## Fundamental Group of Torus (van Kampen method)

There are various methods of computing fundamental groups, for example one method using maximal trees of a simplicial complex (considered a slow method). There is one “trick” using van Kampen’s Theorem that makes it relatively fast to compute the fundamental group.

This “trick” doesn’t seem to be explicitly written in books, I had to search online to learn about it.
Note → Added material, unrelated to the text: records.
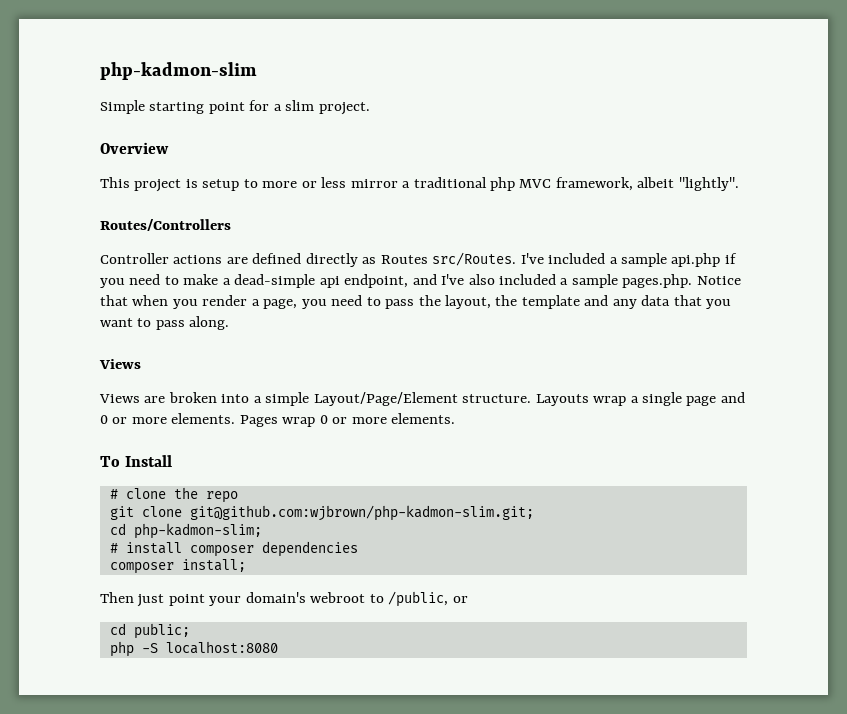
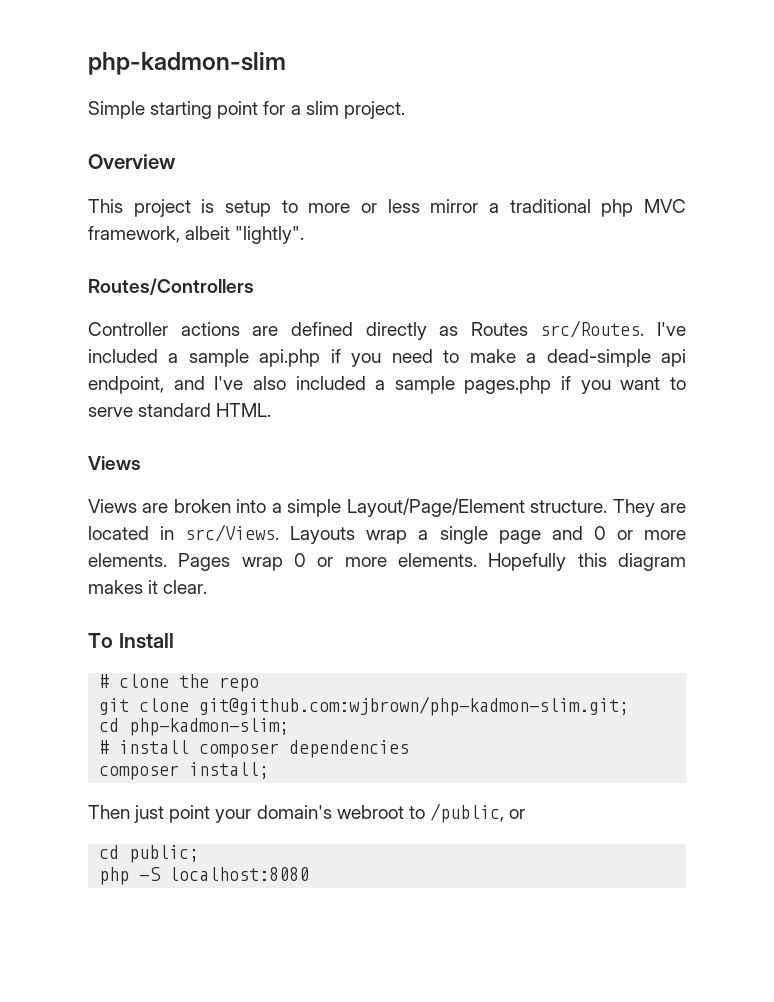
[622,274,741,288] [100,295,732,309] [100,316,230,330] pages.php. Notice that when you render a page, you need to pass the layout, the template and any data that you want to pass along. -> [464,376,686,394] [88,403,272,417] pages.php if you want to serve standard HTML.
(532, 398) none -> [612,499,687,517] [88,524,280,542] They are located in src/Views.
(456, 418) none -> [488,553,686,571] [88,580,208,594] Hopefully this diagram makes it clear.

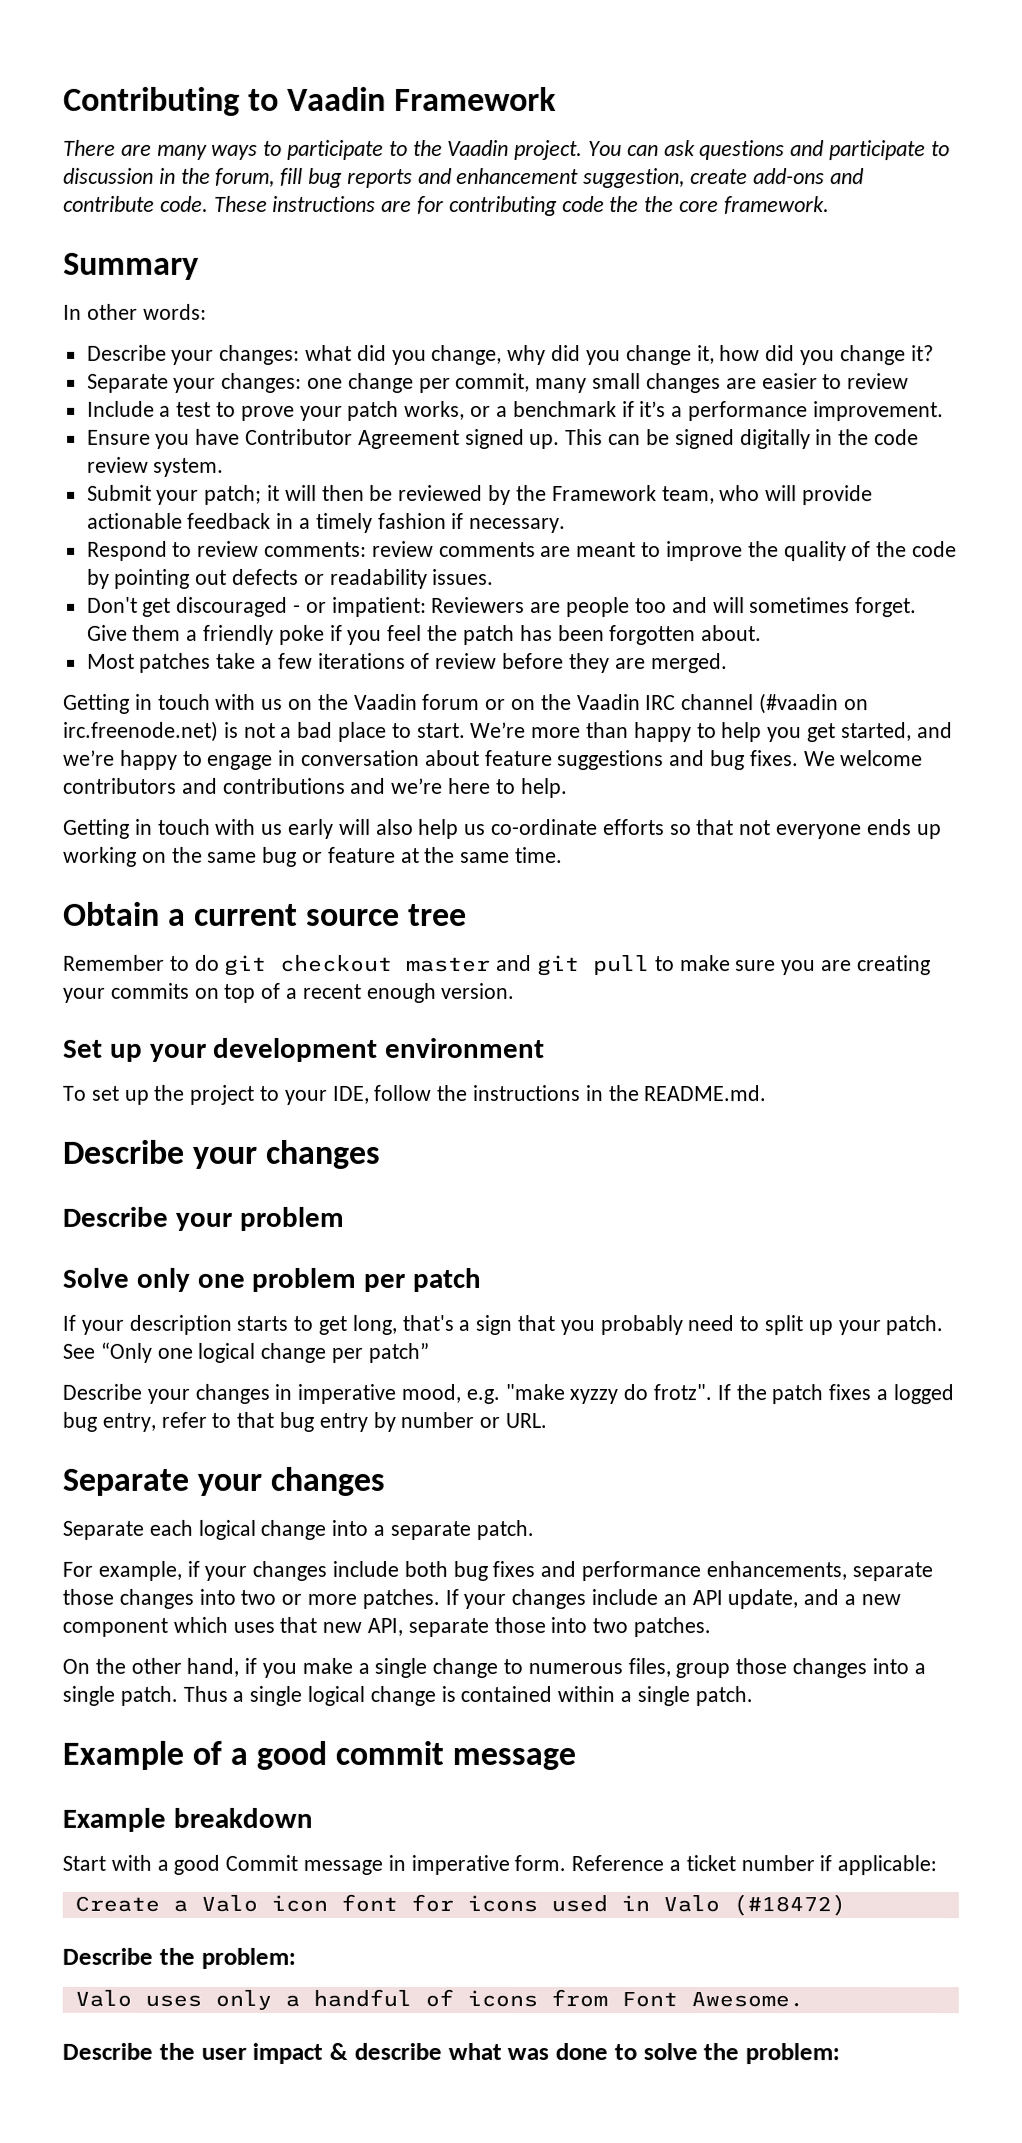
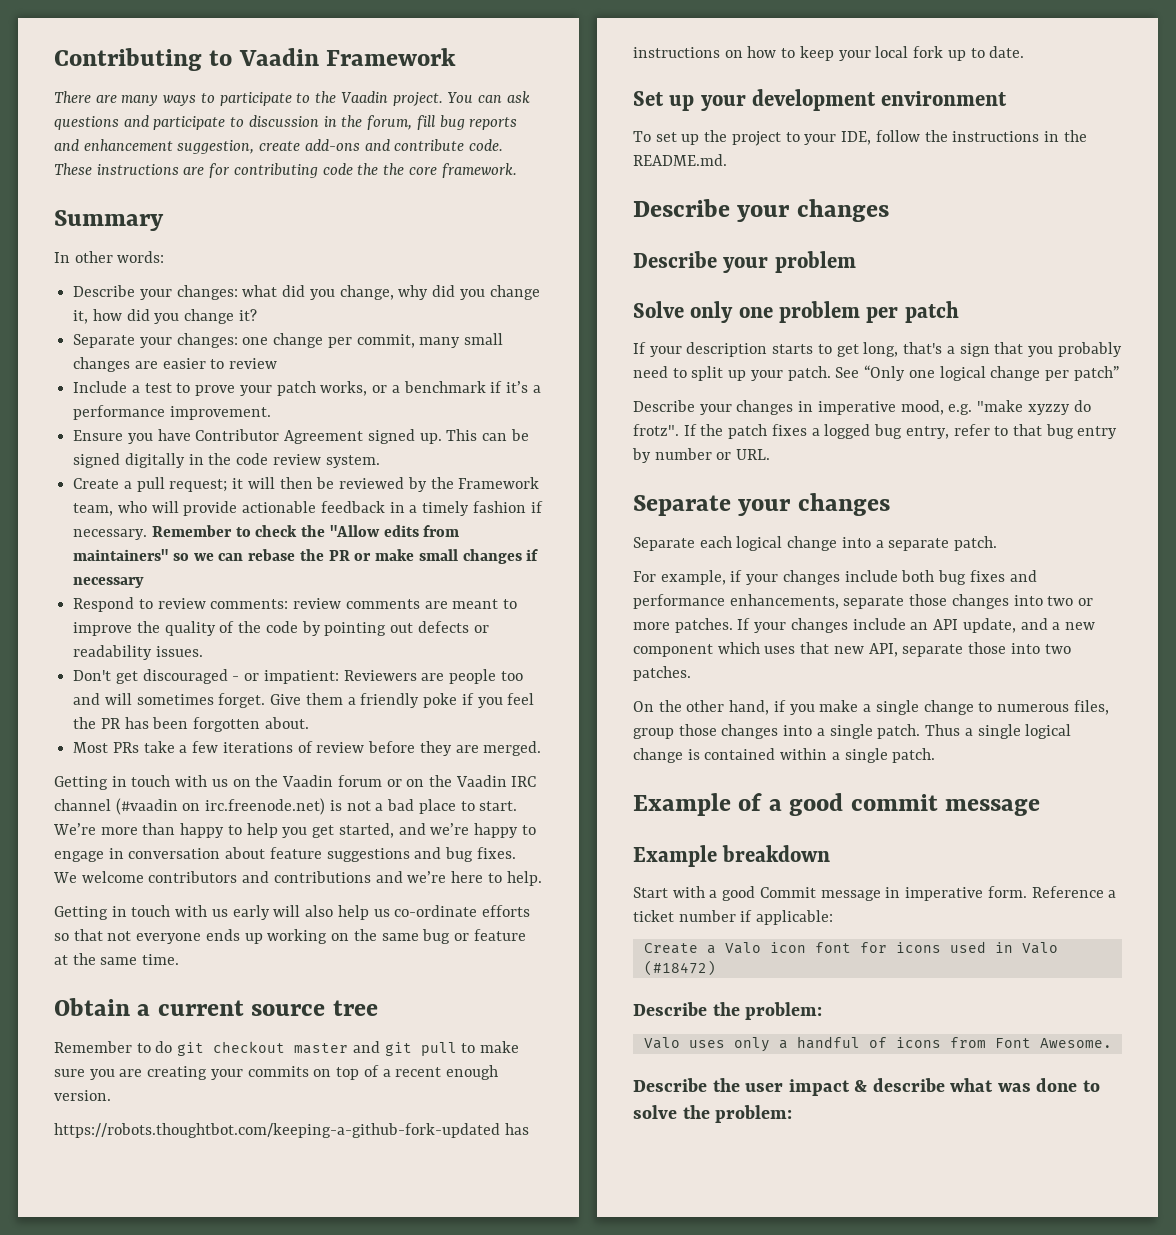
[86,484,263,505] Submit your patch; -> [73,477,228,492] Create a pull request;
(567, 525) none -> [151,525,460,537] [73,549,539,564] [73,577,145,588] Remember to check the "Allow edits from maintainers" so we can rebase the PR or make small changes if necessary
[462,624,515,646] patch -> [100,718,120,729] PR
[139,652,212,673] patches -> [112,742,139,753] PRs
(516, 991) none -> [54,1123,529,1138] [633,46,1025,61] // https://robots.thoughtbot.com/keeping-a-github-fork-updated has instructions on how to keep your local fork up to date.

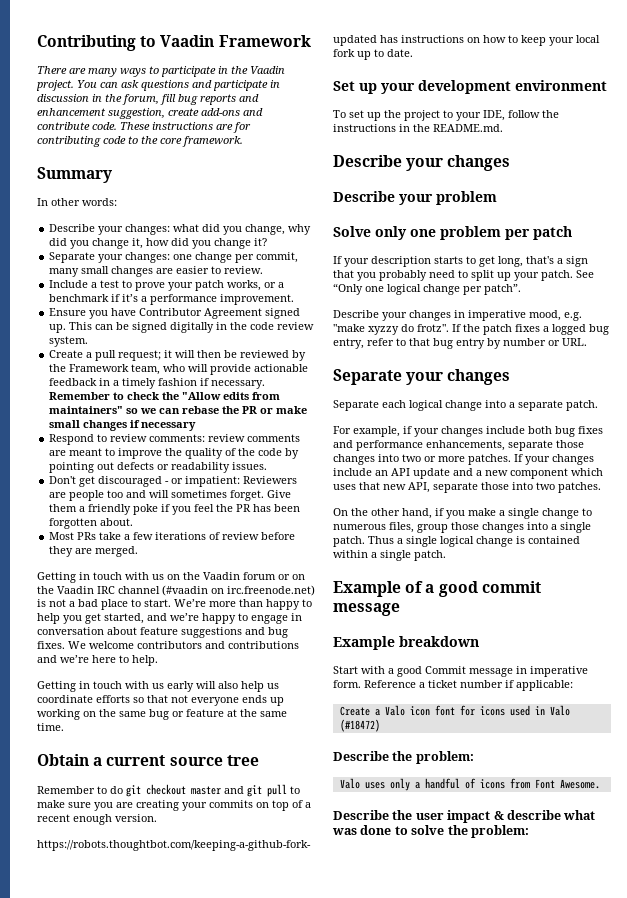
[296,93,311,103] to -> [218,66,228,74] in
[230,117,245,127] to -> [270,80,280,88] in
[357,163,379,175] the -> [128,136,138,144] to
[229,358,278,369] review -> [224,266,264,274] review.
[394,905,478,917] co-ordinate -> [37,695,93,703] coordinate
[1073,366,1119,381] patch” -> [484,284,521,295] patch”.
[962,618,1016,633] update, -> [413,468,450,479] update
# Fundamental Group of Torus

First we let $U$ and $V$ be open subsets of the torus  (denoted as $X$)as shown in the diagram below. $U$ is an open disk, while $V$ is the entire space with a small punctured hole. We are using the fundamental polygon representation of the torus. This trick can work for many spaces, not just the torus. $U$ is contractible, thus $\pi_1(U)=0$. $U\cap V$ has $S^1$ as a deformation retract, thus $\pi_1(U\cap V)=\mathbb{Z}$. We note that $X=U\cup V$ and $U\cap V$ is path-connected. These are the necessary conditions to apply van Kampen’s Theorem.

Then, by Seifert-van Kampen Theorem, $\displaystyle\boxed{\pi_1(X)=\pi_1(U)\coprod_{\pi_1(U\cap V)}\pi_1(V)}$, the free product of $\pi_1(U)$ and $\pi_1(V)$ with amalgamation.

Let $h$ be the generator in $U\cap V$. We have $j_{1*}(h)=1$ and $j_{2*}(h)=aba^{-1}b^{-1}$. ( $j_1:U\cap V\to U$ and $j_2:U\cap V\to V$ are the inclusions. )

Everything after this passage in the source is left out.